INFORMATION SUPPLIED:
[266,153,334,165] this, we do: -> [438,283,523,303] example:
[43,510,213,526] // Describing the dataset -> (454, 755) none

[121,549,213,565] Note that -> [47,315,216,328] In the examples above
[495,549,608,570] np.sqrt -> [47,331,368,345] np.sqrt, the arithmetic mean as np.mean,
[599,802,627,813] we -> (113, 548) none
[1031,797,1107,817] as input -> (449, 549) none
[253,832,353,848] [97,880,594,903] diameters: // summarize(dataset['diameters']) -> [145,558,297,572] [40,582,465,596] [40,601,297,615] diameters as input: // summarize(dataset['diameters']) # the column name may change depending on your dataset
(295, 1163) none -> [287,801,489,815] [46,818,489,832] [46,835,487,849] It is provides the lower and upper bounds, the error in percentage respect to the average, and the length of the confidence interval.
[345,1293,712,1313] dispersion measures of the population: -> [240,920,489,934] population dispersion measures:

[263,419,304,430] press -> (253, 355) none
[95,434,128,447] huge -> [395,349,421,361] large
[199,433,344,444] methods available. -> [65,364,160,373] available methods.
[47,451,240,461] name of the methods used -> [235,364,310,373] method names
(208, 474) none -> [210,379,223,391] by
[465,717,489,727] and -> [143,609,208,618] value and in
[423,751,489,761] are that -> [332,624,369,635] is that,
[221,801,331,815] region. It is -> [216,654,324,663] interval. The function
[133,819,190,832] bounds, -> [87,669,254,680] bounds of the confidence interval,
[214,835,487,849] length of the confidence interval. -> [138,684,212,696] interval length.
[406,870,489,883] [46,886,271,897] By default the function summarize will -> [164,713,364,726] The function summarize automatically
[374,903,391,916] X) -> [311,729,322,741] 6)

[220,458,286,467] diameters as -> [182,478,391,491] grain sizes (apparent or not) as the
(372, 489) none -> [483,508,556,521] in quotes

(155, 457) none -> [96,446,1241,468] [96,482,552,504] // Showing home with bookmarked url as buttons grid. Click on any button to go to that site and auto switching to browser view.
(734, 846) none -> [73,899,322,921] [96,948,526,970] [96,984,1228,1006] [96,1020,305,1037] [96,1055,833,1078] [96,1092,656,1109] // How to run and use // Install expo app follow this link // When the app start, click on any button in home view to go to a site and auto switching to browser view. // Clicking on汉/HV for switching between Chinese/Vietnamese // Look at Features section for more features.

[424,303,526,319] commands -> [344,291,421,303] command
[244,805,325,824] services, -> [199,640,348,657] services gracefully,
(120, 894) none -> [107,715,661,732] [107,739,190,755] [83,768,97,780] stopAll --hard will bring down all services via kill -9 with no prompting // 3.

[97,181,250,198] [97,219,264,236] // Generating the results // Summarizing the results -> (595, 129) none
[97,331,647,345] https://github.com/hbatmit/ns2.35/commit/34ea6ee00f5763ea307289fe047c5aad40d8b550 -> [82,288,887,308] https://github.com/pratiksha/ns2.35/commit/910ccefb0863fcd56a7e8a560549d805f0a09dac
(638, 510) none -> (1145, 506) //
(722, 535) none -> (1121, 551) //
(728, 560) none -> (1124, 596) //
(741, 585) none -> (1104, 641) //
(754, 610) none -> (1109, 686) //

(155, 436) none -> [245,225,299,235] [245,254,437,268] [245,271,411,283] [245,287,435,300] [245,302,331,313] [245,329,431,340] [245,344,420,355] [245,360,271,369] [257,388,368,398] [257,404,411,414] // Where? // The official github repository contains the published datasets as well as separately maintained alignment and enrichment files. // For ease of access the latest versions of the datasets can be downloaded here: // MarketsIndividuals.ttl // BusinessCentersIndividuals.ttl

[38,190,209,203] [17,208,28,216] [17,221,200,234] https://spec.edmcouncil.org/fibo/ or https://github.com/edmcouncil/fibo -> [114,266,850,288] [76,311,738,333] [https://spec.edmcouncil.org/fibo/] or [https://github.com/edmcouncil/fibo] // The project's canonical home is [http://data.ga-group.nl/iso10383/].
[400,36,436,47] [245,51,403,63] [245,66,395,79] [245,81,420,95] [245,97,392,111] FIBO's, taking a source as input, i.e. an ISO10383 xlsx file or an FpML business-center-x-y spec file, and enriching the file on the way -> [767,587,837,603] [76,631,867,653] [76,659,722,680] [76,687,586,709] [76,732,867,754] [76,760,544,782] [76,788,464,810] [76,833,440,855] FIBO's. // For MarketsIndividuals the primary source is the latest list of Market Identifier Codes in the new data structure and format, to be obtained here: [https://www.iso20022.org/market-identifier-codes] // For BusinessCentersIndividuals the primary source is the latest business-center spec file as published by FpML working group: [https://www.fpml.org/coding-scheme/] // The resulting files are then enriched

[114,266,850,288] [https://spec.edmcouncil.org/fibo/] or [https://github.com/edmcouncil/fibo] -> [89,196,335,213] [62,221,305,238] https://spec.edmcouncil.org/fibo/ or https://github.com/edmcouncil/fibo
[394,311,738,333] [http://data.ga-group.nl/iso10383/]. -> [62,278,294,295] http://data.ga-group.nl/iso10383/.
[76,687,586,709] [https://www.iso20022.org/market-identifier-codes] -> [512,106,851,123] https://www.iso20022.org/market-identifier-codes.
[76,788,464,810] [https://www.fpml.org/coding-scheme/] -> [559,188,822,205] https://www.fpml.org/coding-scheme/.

TASK INSTRUCTIONS:
All that is wanted is an exact copy of the lines above from the one with "[1031,797,1107,817] as input" through the one with "(295, 1163) none", with both ends included.

RESULT OF THIS TASK:
[1031,797,1107,817] as input -> (449, 549) none
[253,832,353,848] [97,880,594,903] diameters: // summarize(dataset['diameters']) -> [145,558,297,572] [40,582,465,596] [40,601,297,615] diameters as input: // summarize(dataset['diameters']) # the column name may change depending on your dataset
(295, 1163) none -> [287,801,489,815] [46,818,489,832] [46,835,487,849] It is provides the lower and upper bounds, the error in percentage respect to the average, and the length of the confidence interval.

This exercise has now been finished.